By Danton Remoto
Business Mirror Newspaper
July 21, 2008
This column is part of the series on Planet English sponsored by the British insurance company Pru-Life to promote the use of the English language and English writing in the Philippines.
HOW did you begin to write? And why in English?
Friends and strangers alike would ask me that question. But the notion of beginning still surprises me until now.
As a child, I loved to draw, to memorize in my mind’s eye images of the passing day. I also loved to read—I would finish reading my English textbooks in one week, when we were supposed to read them for the whole year. I read ravenously and I read everything—the ingredients in a can of soup, the newspaper my father bought every day, the Philippine Journal of Education my mother subscribed to, the ten-volume Children’s Classics that an uncle had given to us.
I grew up in Basa Air Base, Pampanga, in a small white house with a sloping roof and French windows. My father was a soldier, when soldiers were still honorable, and my mother taught Music in school. The Distance to Andromeda and Other Stories by the peerless Gregorio Brillantes was the first book I bought with my own money. Listen to the reasons he writes, spoken in the third person.
“The answer . . . was tied up somehow with the town in Tarlac where he was born, and the acacias beside the house where he grew up, the sounds that wind and rain made in them. In that house, its rooms suffused with a clear white light in his memory, he learned that words, combinations of them, could unlock the doors to fancy and fable: the strange lands visited by Gulliver, Lord Greystoke shipwrecked on the African shore . . . .”
Memory is the mother of all writing, it has been said, and many of my memories are tied up with the books I read in English, or imprinted in my mind in English.

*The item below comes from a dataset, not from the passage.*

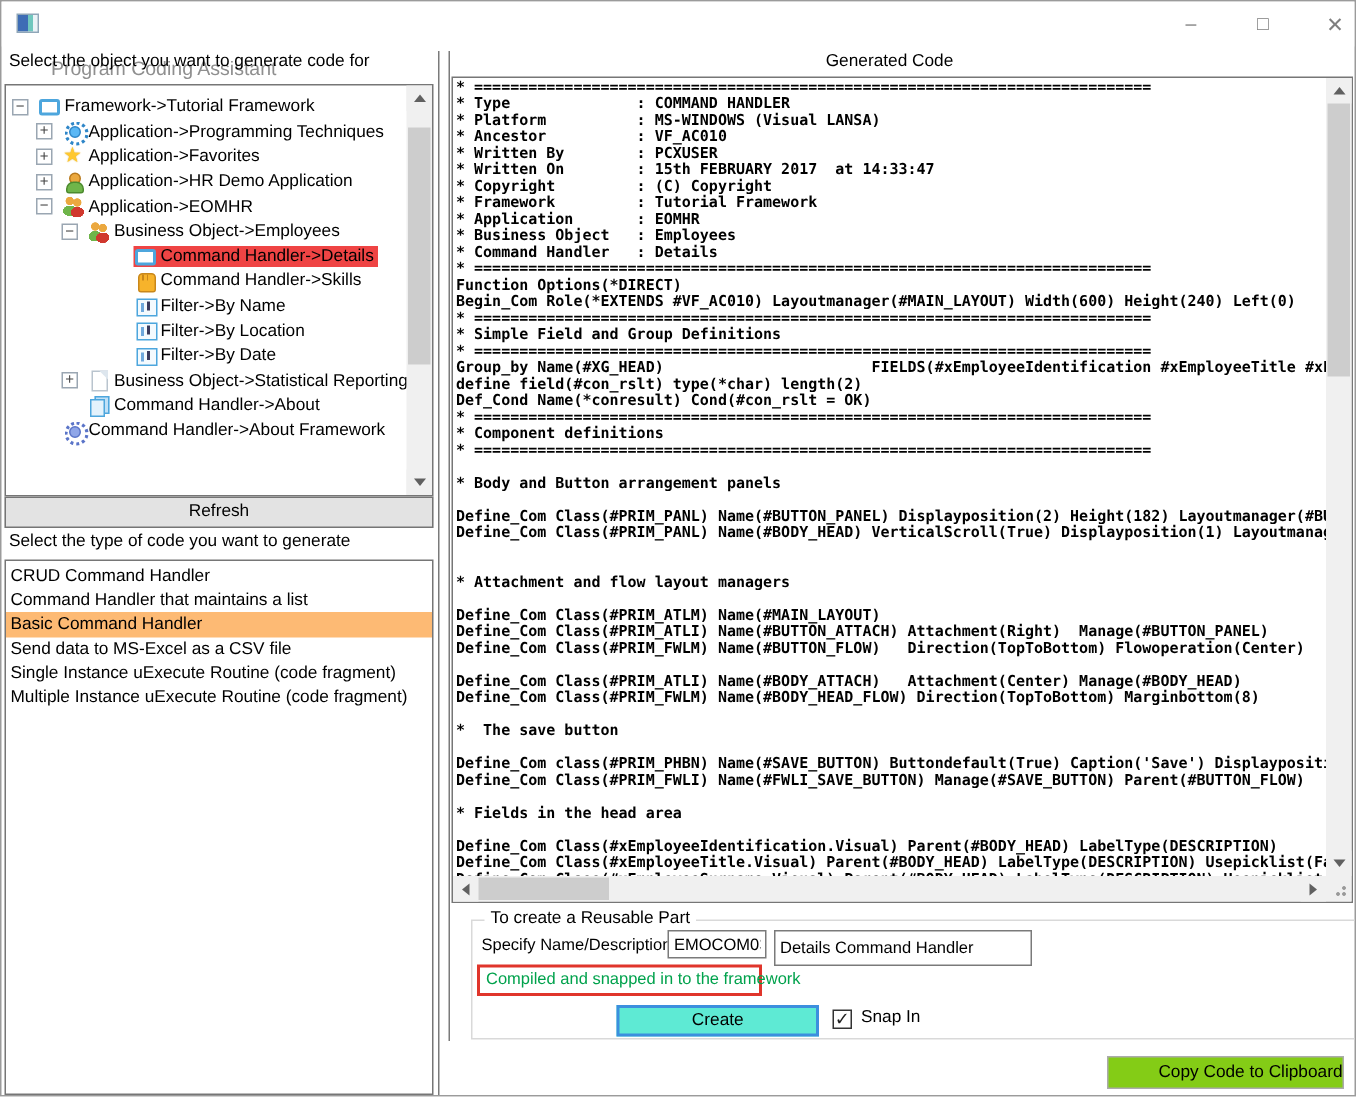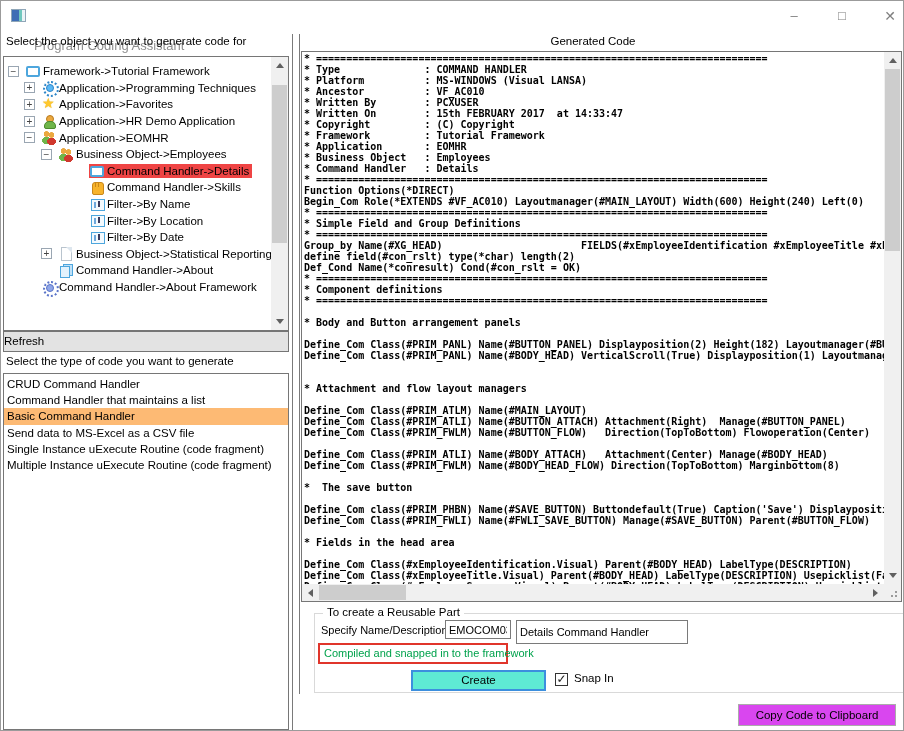"Refresh" .refresh-button { text-align: left -> center }
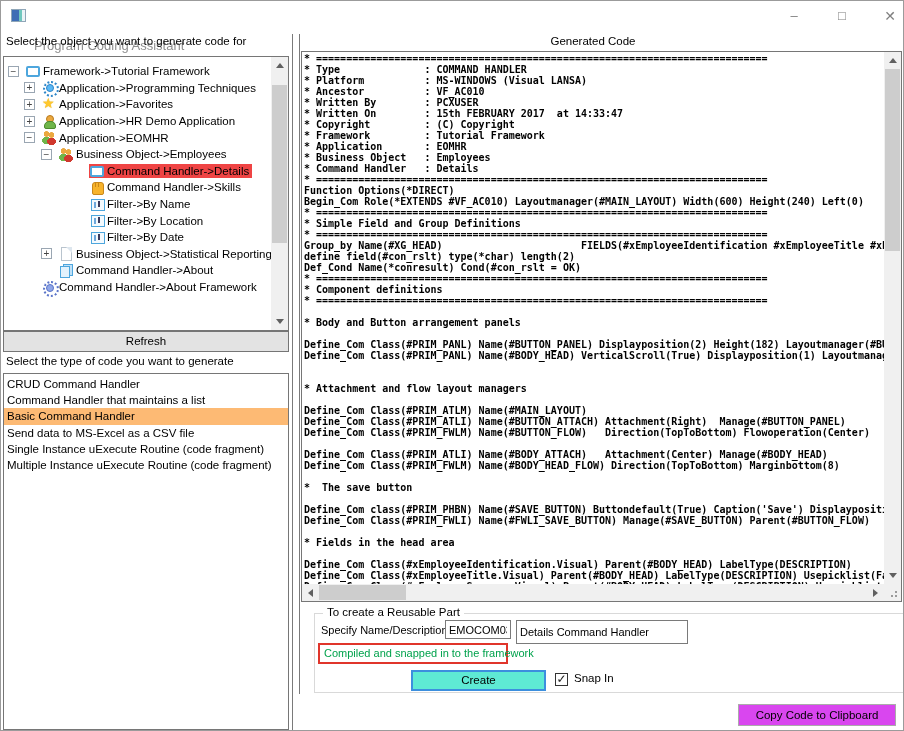"Copy Code to Clipboard" .copy-button { background: #d946ef -> #84cc16; text-align: center -> right }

I was born of a generation when you were fined five centavos if you spoke a word of Tagalog in school, and you did not only learn in English—you also had to be excellent in it! Essays written with a good hand in perfect English were marked 100 and tacked on the bulletin board for the entire world to see.
After my father resigned from military service, we moved to Quezon City. Our textbooks included the Philippine Prose and Poetry series, published in the 1950s and constantly reprinted. It collected the brightest and the best writing in English done by Filipinos, and I was amazed at its quality. I still remember “The Scent of Apples” by Bienvenido N. Santos, where the photograph of a Filipina in a terno is slowly fading in a crumbling house. I remember “May Day Eve” by National Artist Nick Joaquin, whose long, first sentence is also its first paragraph—a startling, shimmering train of words that sinuously moves from page to page. It left me breathless.
I went to college at the Ateneo—my prize for winning the plum spot in a nationwide essay-writing contest for high-school students, in English. The prize said I could go to a school of my choice, and I went to the Ateneo, because it was the school nearest my house and I could walk to and from school. One day in college, the writer Linda Ty-Casper came and gave us a workshop.
Mrs. Casper was the valedictorian of her class at the UP College of Law and has an MA in Law from Harvard, but she chose to write novels about Philippine history—in English. She affected no airs, was quiet and dependable, like the maroon Volkswagen that picked her up from her parents’ house in Malabon and brought her to Ateneo every day. I was young and shy, given to dark moods I could never understand, but the words of Mrs. Casper were most instructive.
“We can survive almost anything, as long as we know that what we are suffering has been suffered before. When our time comes to falter, we can take comfort in the small, triumphant gestures that rendered someone, very much like ourselves, indestructible despite death. Or we can ignore literature and banish ourselves from our own lives.”
When you are young and in love with English, these words could make your day. I knew, then, that I wanted nothing else in the world, except to write. My days began to blaze with happiness because I could put order to the chaos—even the sadness—of life.
I was dazed with words. I kept a journal where I wrote poems, shards of memory, the tug of dreams. During those days, as Marcel Proust would put it, “an hour [was] not merely an hour. It [was] a vase filled with perfumes, plans, sounds and climate.”
I was in love with English and I was in love with words. I knew, then, that I was finally home.